Gritting her teeth and controlling her gag reflex, she changed into the vestments of the damned. The shirt had several collars sewn in, so it looked like she was wearing multiple layers of old T-shirts and rugby jumpers. The jeans adhered to her legs in various places. She took a seat.
“Are you sitting comfortably?” asked Odgers.
“Are there lice in these clothes? Because — yes.”
“Then I’ll begin.” Odgers took up a file and settled her glasses on her nose. “In the past three weeks, there have been a series of mysterious disappearances throughout London. Now, at first glance, they seem unrelated. All the subjects went missing on different days; they’re of different races, different ages, different socioeconomic backgrounds. However, Checquy statisticians have identified a pattern. All the missing people have B-positive blood type.”
“Any possibility it’s a coincidence?” asked Felicity as she very deliberately did not scratch herself.
“I thought of that too,” said Odgers. “However, in addition to being B-positive, they had all received organ transplants. Something like four people with new hearts, several with new kidneys, a skin graft. Pancreases, corneas, what have you. And all done in London hospitals.”
“How on earth did they figure that out?” asked Felicity, impressed.
“Oh, you know the statisticians,” said Odgers. “They’re always trawling through all the information they can get. I think they identified this trend after the eleventh disappearance.”
“What’s the Checquy bait, though?
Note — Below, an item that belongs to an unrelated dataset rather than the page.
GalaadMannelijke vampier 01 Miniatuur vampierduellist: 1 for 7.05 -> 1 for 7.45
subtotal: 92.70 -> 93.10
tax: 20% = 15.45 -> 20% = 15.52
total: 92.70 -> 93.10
Do we have any sign that this is something supernatural and not just, I don’t know, an extremely specific and well-informed serial killer?”
“All of the missing people vanished from their homes in the middle of the night,” said Odgers. “In most cases, it looks as if they went to bed and then, after a few hours’ sleep, got up and walked out the front door. There were no signs of forced entry or violence. They just left.”
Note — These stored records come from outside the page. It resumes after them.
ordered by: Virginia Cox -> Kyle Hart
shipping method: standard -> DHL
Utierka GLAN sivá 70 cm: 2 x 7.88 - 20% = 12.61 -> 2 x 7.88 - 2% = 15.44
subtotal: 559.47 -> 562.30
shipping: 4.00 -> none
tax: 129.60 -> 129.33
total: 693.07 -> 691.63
“Did they all live alone?”
“No,” said Odgers. “There were two teenagers who were living at home, and seven of the victims were married or living with a partner, but none of the parents or partners reported anything strange happening. One woman vaguely recalled her husband getting out of bed, but she assumed he was going to the loo. She just went back to sleep and didn’t realize anything was wrong until she came down in the morning and found the front door open.”
“They didn’t take anything with them?”
“No. They didn’t even change out of their nightclothes,” said Odgers. “Didn’t put on shoes or slippers or a coat. One man apparently left wearing just a T-shirt. It was like they were sleepwalking.”
“And no sign of them afterwards?” said Felicity. “No witnesses?”
“Actually, the police managed to find a couple of witnesses,” said Odgers. “In Green Park at three in the morning, two homeless gentlemen saw one of the victims walking across the grass. They said he was in his pajamas and staring straight ahead. He didn’t respond when they called out to him.”
“So something is summoning them?” Felicity asked. She shuddered a little at the thought.
“We don’t know what’s going on,” said Odgers. “After our analysts identified the trend, they checked for connections between the missing people, but they haven’t found any.
“The most recent disappearance happened last night. A man called the police right away when he found his girlfriend gone. We got a team to the flat immediately, and one of the Pawns managed to track her scent twelve miles to a house near here. He caught traces of the scents of two of the other victims. We’re assuming that all of them are there but that the traces of the others have dissipated or been washed away since they arrived. You’re going to be scouting the house for us.”
“So the reason that I look and smell like the inside of a dumpster is...?”
“You’re going to be homeless,” said Odgers, her eyes intent on the files.
“I see. I take it that a homeless woman is not going to get a lot of attention in this neighborhood?”
“We’re less concerned about the neighbors and more about spooking the kidnapper, or the summoner, or whatever it is. The house you’re scouting is supposed to be abandoned. In fact, all of the houses in the row are. But if there is something or someone malevolent in there, and you’re spotted, you might get attacked. Or it might lure you in. Andrea Cheng will be providing backup, but obviously we’d prefer you to conduct your reconnaissance and withdraw without any incidents.”